## Directions for this task
Beneath this line are the data; copy exactly the part of them that opens with the line containing "outline:none; background:transparent; font-size:15px;" and closes with the line containing "border-radius:12px; background:#fff; font-size:10px;", and only that part.

<<<<

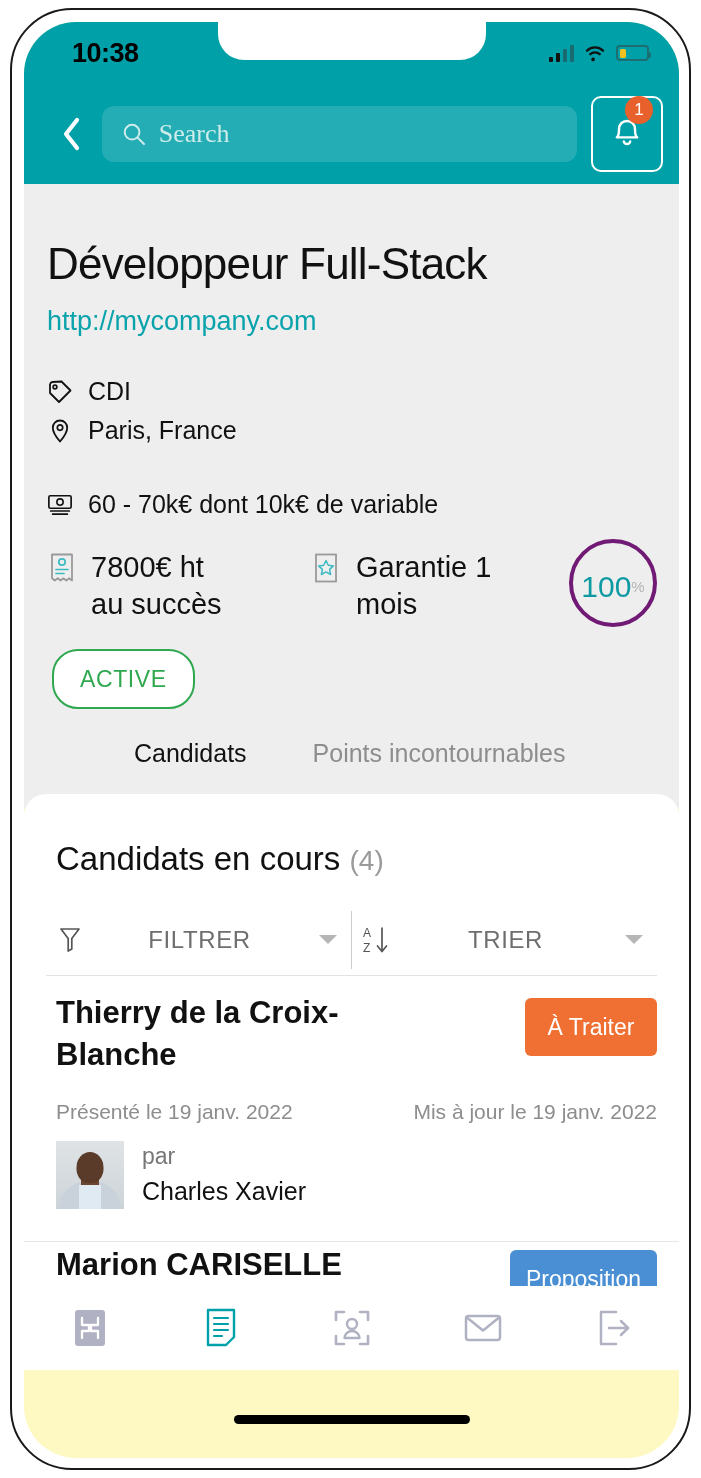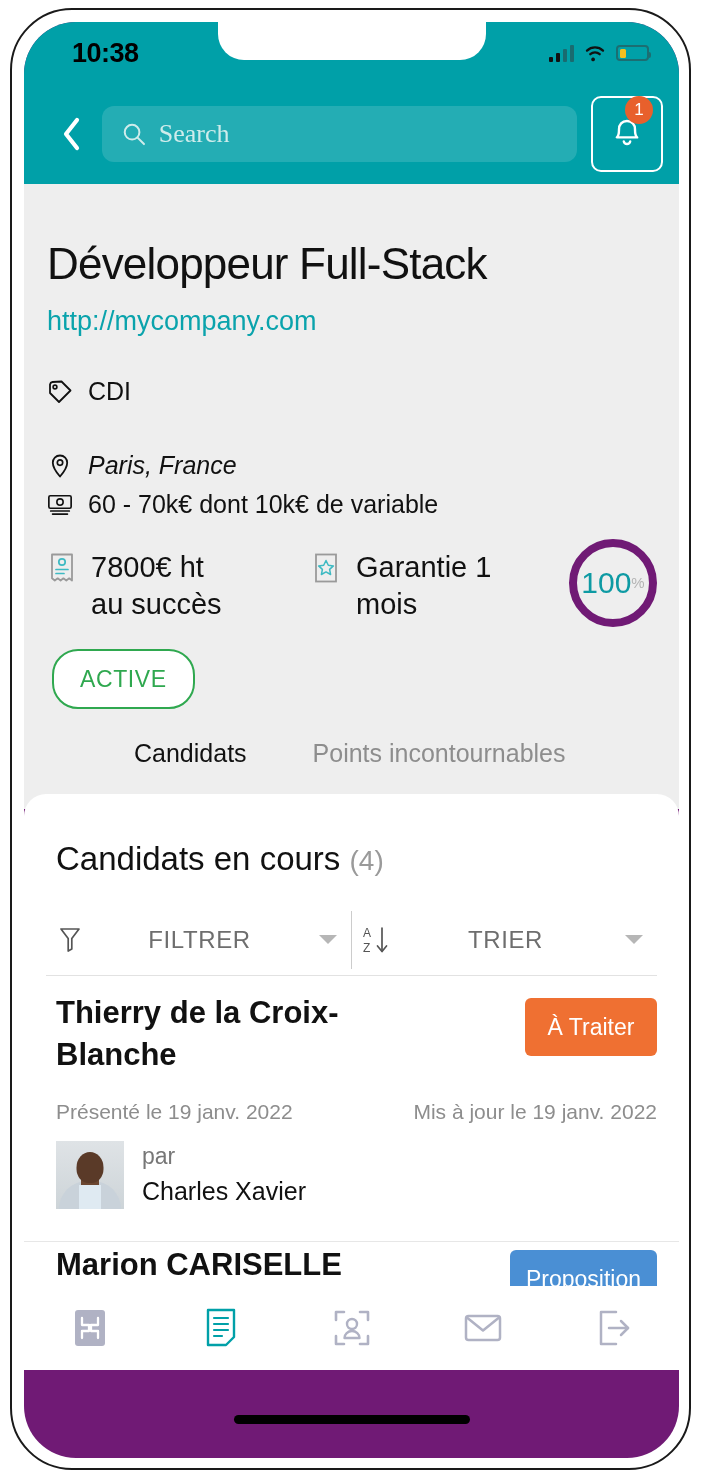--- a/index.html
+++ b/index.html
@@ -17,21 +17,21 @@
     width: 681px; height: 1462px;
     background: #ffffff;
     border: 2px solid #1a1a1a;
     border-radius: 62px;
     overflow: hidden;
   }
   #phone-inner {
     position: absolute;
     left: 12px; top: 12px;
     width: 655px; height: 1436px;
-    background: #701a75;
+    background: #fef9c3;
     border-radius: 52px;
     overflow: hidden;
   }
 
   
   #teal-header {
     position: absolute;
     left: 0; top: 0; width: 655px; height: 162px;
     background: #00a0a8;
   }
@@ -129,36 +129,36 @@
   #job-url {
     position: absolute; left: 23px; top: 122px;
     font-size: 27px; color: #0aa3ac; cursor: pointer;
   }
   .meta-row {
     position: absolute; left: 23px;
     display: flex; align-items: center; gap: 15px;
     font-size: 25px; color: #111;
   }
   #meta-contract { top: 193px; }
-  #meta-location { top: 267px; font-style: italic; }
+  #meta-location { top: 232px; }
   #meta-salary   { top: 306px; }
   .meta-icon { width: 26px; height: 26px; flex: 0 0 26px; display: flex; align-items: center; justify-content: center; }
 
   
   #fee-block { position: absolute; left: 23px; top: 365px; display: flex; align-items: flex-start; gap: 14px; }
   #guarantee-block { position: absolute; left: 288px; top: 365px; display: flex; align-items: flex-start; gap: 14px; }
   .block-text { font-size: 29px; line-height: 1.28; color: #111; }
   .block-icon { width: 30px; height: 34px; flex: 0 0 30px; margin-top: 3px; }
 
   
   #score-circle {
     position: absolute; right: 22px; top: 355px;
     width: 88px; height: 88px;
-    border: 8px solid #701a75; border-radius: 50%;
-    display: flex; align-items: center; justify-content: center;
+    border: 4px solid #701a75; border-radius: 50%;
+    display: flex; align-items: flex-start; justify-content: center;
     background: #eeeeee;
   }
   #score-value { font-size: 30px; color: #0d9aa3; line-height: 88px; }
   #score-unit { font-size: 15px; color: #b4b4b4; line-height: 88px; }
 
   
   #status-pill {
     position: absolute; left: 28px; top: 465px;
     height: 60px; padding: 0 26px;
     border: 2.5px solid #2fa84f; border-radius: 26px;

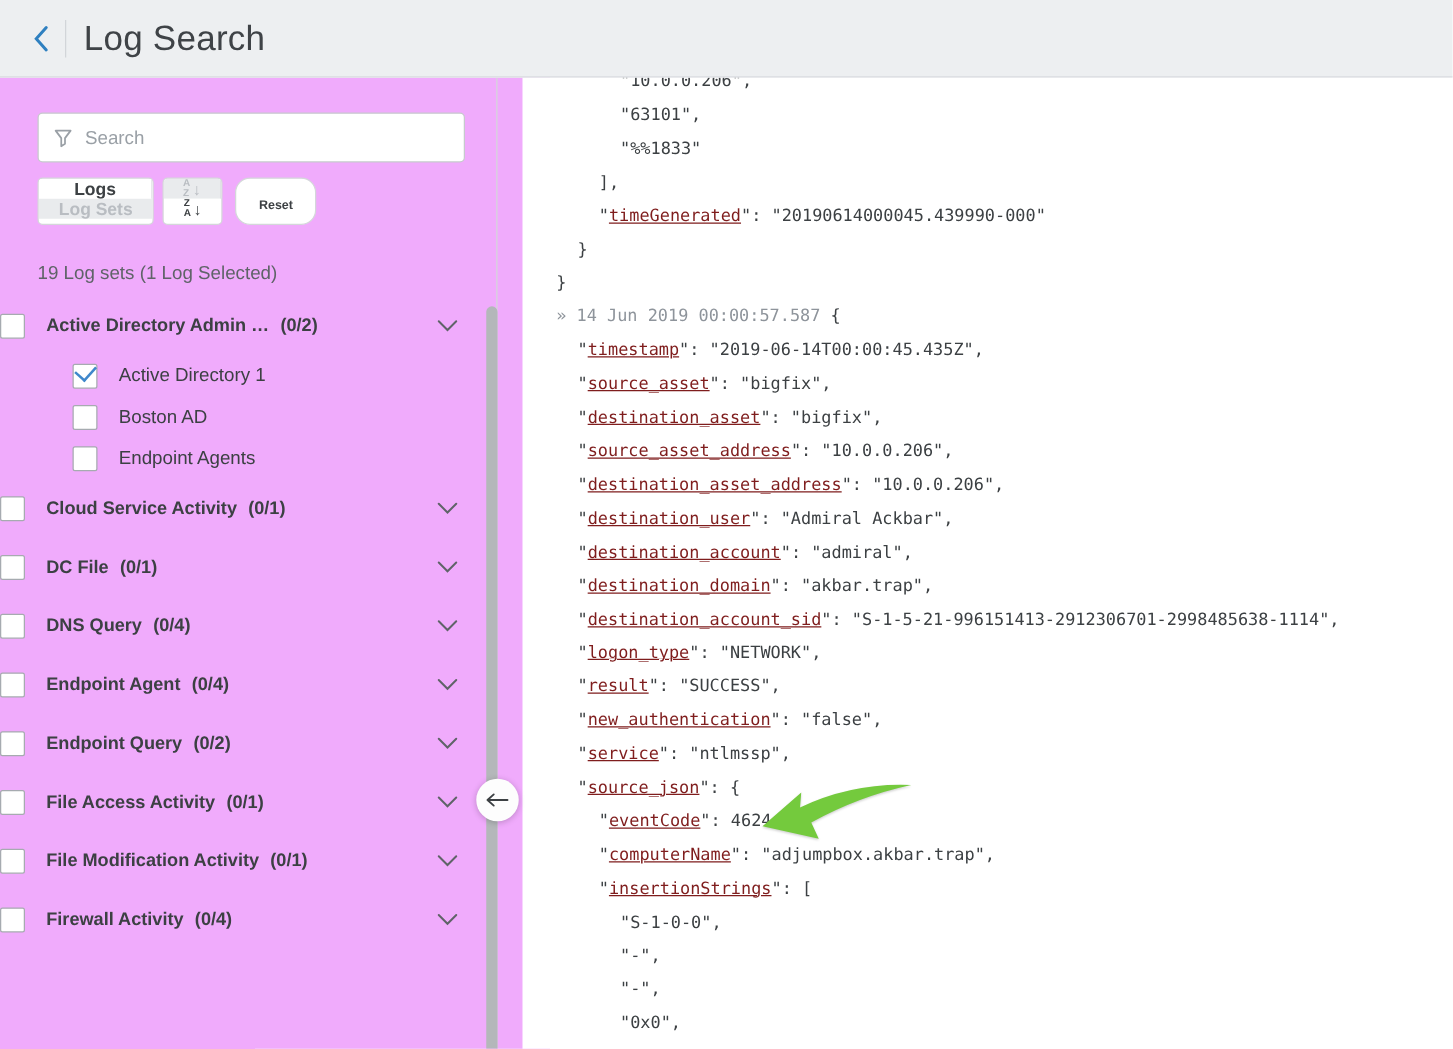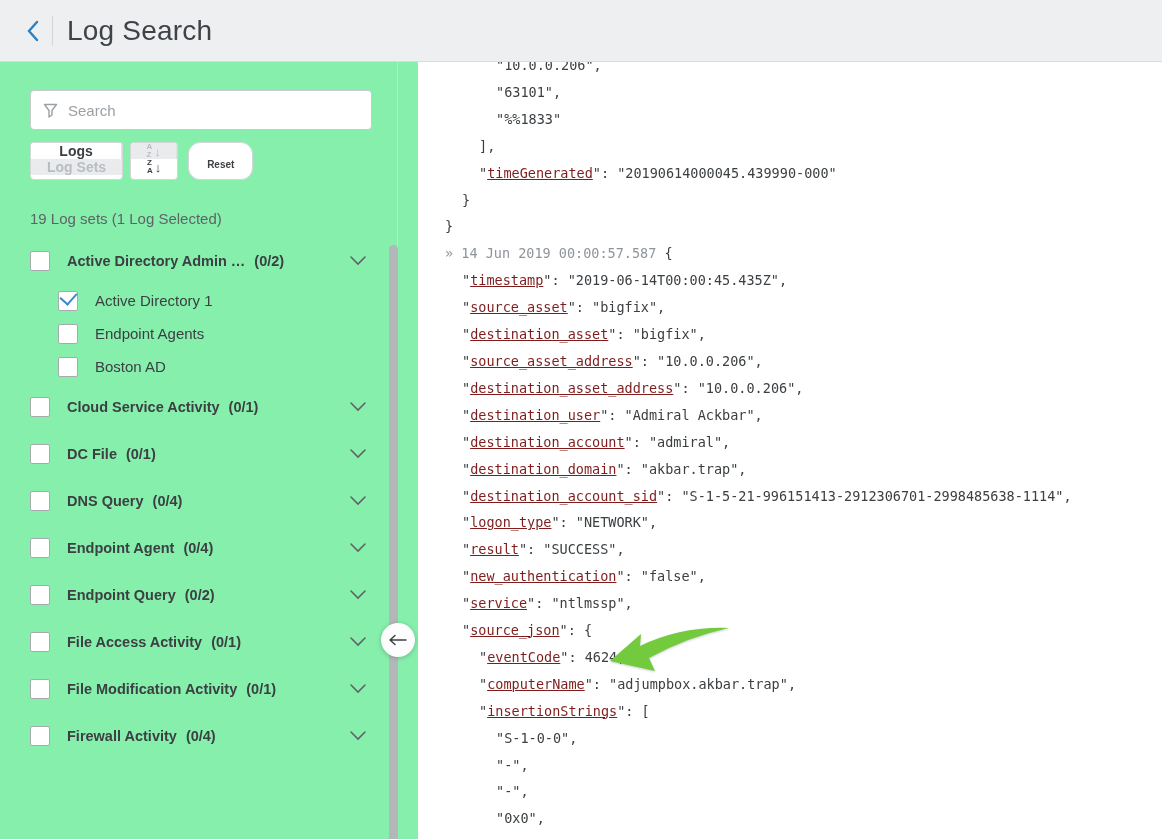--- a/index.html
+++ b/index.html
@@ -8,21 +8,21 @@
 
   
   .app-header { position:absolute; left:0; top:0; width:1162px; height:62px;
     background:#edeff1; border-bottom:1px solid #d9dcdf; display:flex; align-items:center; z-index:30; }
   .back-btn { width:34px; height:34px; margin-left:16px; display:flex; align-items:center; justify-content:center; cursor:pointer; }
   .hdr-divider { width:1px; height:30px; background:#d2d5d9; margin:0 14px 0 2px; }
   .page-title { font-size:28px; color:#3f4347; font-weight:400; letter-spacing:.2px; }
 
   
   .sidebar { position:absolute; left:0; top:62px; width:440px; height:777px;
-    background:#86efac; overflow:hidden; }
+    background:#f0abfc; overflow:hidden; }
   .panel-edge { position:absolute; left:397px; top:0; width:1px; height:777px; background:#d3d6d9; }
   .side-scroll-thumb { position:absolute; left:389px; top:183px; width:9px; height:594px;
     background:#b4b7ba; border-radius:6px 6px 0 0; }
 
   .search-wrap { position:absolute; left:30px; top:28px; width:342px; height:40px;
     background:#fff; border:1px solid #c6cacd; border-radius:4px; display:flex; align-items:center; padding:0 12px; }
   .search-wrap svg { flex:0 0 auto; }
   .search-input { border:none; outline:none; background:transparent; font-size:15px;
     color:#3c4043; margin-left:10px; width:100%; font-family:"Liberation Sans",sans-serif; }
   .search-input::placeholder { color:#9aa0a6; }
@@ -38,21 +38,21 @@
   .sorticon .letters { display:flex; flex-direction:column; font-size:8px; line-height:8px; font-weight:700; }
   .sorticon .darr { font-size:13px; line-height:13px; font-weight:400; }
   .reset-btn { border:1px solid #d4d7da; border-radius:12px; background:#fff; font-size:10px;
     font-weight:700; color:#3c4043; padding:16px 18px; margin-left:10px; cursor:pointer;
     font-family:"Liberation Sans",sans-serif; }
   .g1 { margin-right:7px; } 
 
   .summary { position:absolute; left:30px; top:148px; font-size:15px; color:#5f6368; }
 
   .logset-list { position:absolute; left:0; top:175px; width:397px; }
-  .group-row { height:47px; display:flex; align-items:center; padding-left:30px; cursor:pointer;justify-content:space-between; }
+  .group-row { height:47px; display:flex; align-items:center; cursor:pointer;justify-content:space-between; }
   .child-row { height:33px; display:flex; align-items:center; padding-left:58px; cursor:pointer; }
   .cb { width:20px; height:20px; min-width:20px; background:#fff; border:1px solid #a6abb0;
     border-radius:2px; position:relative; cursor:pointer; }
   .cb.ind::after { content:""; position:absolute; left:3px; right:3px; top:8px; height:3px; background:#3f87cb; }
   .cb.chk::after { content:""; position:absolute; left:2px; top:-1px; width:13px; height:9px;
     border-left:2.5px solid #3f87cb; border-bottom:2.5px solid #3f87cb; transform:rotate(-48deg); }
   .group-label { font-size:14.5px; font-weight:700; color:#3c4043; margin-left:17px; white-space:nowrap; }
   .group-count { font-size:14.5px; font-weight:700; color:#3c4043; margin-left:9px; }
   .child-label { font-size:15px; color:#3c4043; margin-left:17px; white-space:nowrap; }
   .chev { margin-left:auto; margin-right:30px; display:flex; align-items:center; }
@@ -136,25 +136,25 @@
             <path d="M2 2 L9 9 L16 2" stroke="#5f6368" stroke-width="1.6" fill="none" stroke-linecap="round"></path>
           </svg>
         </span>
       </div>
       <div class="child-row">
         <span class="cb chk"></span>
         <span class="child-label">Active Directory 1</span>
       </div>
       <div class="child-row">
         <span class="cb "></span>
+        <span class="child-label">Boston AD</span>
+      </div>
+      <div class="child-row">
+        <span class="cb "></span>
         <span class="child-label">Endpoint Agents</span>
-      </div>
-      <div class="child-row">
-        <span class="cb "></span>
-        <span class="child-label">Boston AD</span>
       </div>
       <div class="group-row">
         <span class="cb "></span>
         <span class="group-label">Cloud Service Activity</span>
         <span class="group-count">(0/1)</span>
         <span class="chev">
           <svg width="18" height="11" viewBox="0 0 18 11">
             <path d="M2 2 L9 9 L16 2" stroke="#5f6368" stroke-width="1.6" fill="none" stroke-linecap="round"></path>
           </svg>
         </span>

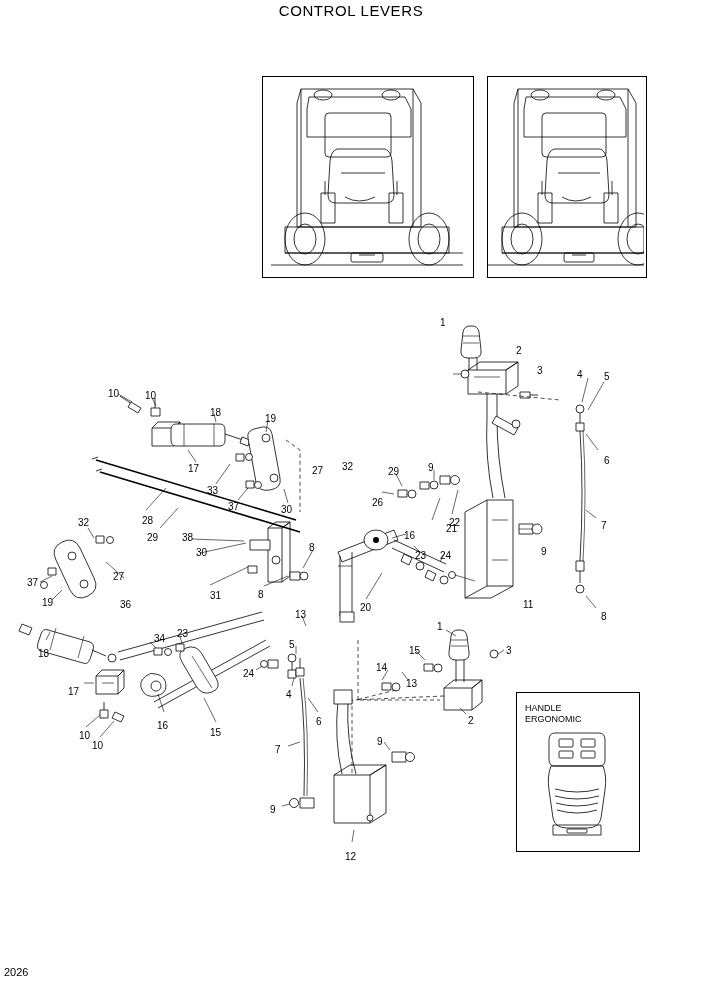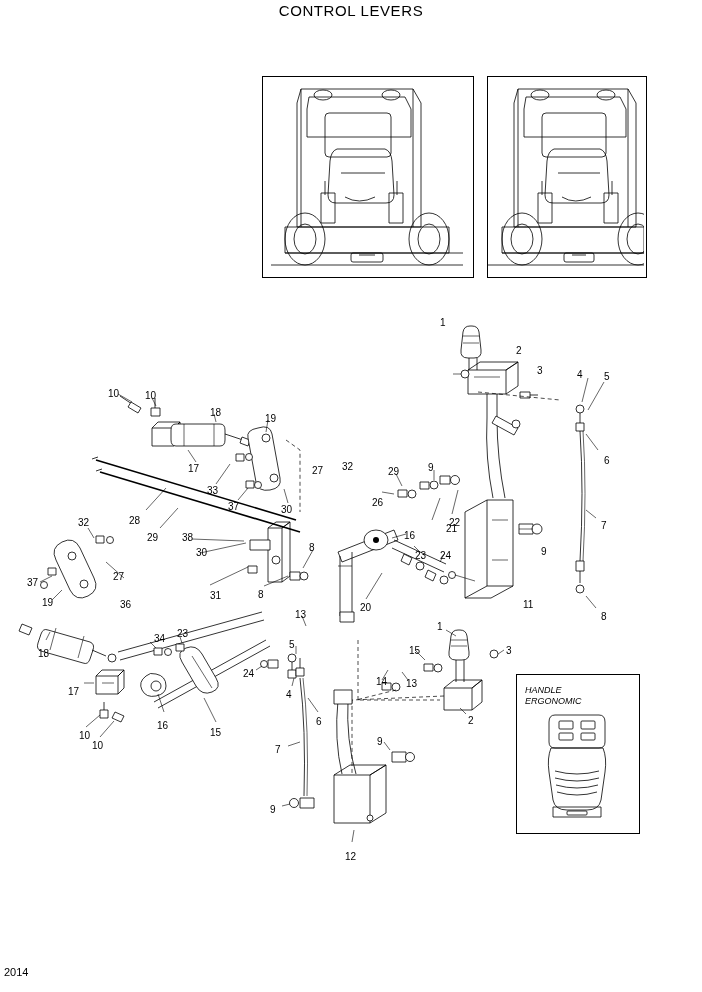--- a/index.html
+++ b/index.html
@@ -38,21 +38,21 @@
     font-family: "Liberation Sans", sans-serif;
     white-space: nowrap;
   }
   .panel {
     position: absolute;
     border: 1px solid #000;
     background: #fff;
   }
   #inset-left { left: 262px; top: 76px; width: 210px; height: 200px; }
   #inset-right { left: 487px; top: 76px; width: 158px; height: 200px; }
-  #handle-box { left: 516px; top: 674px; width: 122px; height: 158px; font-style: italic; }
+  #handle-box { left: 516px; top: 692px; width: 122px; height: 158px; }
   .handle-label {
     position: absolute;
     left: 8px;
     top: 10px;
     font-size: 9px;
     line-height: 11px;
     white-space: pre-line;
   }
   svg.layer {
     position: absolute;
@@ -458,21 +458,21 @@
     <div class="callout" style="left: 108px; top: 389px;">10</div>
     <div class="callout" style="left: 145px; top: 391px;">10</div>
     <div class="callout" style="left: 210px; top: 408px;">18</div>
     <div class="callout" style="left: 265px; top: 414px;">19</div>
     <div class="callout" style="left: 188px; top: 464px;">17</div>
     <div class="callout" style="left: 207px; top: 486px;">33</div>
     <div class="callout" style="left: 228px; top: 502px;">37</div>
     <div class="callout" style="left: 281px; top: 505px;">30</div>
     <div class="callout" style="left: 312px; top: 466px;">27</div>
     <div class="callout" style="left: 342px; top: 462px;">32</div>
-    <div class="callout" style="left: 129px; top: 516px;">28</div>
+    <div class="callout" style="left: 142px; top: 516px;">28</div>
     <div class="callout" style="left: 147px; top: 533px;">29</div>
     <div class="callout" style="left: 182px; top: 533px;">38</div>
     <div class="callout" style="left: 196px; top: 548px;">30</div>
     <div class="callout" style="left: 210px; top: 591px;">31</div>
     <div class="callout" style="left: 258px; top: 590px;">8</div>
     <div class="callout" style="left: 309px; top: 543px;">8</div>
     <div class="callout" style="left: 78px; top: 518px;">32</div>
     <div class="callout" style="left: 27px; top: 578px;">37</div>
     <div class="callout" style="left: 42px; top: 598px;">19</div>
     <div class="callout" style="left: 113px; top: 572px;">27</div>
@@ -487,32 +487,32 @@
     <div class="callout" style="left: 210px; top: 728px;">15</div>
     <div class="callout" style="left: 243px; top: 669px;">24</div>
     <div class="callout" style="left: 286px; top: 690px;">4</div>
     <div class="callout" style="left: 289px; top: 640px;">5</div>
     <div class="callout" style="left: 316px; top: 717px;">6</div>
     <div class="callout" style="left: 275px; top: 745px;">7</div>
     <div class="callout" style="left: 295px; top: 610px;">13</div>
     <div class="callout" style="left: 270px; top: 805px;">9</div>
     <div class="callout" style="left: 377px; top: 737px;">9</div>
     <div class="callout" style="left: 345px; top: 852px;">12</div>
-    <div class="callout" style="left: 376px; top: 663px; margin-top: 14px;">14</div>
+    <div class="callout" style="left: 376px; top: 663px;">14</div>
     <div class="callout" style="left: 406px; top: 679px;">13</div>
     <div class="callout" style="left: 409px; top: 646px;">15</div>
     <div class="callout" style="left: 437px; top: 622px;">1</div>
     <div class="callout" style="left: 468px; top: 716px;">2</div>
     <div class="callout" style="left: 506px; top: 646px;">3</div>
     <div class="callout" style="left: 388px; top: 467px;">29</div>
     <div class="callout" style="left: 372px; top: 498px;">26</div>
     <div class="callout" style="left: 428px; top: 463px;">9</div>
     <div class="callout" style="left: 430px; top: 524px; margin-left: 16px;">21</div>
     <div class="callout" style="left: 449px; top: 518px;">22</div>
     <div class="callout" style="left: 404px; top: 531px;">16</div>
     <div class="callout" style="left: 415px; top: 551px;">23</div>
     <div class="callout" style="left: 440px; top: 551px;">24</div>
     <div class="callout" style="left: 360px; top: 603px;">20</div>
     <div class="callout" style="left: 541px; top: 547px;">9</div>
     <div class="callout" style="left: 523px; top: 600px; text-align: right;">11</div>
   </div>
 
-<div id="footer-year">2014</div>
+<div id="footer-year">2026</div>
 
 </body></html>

>>>>

## Output
   .search-input { border:none; outline:none; background:transparent; font-size:15px;
     color:#3c4043; margin-left:10px; width:100%; font-family:"Liberation Sans",sans-serif; }
   .search-input::placeholder { color:#9aa0a6; }
@@ -38,21 +38,21 @@
   .sorticon .letters { display:flex; flex-direction:column; font-size:8px; line-height:8px; font-weight:700; }
   .sorticon .darr { font-size:13px; line-height:13px; font-weight:400; }
   .reset-btn { border:1px solid #d4d7da; border-radius:12px; background:#fff; font-size:10px;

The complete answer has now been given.